-------- Dataset content --------

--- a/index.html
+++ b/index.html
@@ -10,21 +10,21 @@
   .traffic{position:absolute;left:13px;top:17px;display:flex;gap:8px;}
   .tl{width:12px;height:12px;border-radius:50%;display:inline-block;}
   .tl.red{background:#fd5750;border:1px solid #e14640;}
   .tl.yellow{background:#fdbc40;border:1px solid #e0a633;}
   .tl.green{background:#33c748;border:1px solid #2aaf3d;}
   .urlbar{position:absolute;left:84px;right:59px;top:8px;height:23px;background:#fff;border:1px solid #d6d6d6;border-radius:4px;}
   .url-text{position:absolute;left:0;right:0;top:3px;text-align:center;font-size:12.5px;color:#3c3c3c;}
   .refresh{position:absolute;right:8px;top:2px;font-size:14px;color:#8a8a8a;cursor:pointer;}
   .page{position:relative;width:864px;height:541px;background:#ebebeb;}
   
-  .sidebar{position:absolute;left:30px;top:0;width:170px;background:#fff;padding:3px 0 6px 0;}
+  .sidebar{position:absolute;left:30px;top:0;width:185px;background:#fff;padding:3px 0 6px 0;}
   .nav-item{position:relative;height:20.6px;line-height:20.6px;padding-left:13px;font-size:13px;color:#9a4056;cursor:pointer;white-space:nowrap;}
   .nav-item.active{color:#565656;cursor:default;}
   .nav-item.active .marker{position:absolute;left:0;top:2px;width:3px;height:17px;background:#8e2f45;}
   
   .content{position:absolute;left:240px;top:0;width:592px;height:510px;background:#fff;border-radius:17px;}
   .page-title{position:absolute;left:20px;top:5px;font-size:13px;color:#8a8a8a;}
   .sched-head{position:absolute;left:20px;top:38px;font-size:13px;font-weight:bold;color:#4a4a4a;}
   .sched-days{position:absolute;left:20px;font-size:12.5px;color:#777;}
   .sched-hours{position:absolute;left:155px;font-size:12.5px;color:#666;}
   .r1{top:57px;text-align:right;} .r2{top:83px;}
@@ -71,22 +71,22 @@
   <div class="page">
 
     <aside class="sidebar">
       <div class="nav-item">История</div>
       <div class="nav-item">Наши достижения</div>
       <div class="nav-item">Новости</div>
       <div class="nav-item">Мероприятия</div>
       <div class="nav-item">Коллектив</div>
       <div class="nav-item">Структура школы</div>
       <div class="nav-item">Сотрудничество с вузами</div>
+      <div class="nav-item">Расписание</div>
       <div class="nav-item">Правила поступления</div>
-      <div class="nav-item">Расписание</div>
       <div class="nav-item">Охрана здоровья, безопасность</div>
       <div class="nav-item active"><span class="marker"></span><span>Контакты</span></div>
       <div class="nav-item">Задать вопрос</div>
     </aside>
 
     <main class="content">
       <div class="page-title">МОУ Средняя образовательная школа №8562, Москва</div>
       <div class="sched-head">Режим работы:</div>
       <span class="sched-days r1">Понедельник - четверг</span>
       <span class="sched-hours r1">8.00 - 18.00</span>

--------
-------- Dataset content --------

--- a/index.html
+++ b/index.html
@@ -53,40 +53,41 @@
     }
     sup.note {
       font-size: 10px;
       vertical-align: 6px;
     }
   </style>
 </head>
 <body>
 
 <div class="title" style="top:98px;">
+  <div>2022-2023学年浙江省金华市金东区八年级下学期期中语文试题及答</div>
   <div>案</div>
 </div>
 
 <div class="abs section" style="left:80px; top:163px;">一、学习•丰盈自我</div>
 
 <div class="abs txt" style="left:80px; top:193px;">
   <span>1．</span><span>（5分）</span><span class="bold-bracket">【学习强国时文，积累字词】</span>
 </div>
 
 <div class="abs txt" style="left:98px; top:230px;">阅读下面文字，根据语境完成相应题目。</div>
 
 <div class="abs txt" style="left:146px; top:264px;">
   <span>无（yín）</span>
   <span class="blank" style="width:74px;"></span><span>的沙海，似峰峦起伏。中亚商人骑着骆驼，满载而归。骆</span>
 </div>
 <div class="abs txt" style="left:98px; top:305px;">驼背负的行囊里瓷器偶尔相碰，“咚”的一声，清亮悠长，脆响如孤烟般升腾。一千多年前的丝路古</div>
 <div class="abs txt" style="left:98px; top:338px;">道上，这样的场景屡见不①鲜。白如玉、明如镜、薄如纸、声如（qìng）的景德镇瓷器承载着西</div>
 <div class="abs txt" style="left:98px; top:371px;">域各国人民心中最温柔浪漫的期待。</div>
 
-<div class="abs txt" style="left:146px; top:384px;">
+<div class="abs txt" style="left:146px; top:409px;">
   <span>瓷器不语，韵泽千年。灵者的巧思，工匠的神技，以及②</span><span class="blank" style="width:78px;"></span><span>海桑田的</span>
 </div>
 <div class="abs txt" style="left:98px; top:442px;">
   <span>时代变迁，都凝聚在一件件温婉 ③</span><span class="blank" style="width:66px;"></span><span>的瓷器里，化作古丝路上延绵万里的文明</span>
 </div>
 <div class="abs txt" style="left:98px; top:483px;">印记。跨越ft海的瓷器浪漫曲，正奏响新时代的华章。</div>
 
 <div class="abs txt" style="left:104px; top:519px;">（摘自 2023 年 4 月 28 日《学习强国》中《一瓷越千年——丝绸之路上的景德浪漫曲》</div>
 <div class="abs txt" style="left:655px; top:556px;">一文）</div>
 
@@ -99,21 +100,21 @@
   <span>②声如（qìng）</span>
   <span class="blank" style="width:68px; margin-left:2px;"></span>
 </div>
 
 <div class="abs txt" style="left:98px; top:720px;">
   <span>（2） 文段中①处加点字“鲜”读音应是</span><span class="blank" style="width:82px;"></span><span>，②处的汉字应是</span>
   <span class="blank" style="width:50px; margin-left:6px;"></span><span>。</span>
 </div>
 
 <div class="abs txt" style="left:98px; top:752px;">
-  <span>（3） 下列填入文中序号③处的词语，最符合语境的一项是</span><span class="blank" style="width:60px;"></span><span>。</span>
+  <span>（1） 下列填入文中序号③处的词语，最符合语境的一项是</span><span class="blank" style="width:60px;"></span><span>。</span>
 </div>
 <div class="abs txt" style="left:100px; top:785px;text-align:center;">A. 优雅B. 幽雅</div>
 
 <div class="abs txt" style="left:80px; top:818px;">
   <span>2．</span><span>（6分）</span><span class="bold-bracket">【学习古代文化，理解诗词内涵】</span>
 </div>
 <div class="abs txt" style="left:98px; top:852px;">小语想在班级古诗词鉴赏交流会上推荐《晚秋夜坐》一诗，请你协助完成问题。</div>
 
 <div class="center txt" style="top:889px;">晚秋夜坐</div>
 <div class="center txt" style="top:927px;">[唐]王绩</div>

--------

# Work item:
Copy out each line of the data containing the string "blank".

# Written solution:
   <span class="blank" style="width:74px;"></span><span>的沙海，似峰峦起伏。中亚商人骑着骆驼，满载而归。骆</span>
   <span>瓷器不语，韵泽千年。灵者的巧思，工匠的神技，以及②</span><span class="blank" style="width:78px;"></span><span>海桑田的</span>
   <span>时代变迁，都凝聚在一件件温婉 ③</span><span class="blank" style="width:66px;"></span><span>的瓷器里，化作古丝路上延绵万里的文明</span>
   <span class="blank" style="width:68px; margin-left:2px;"></span>
   <span>（2） 文段中①处加点字“鲜”读音应是</span><span class="blank" style="width:82px;"></span><span>，②处的汉字应是</span>
   <span class="blank" style="width:50px; margin-left:6px;"></span><span>。</span>
-  <span>（3） 下列填入文中序号③处的词语，最符合语境的一项是</span><span class="blank" style="width:60px;"></span><span>。</span>
+  <span>（1） 下列填入文中序号③处的词语，最符合语境的一项是</span><span class="blank" style="width:60px;"></span><span>。</span>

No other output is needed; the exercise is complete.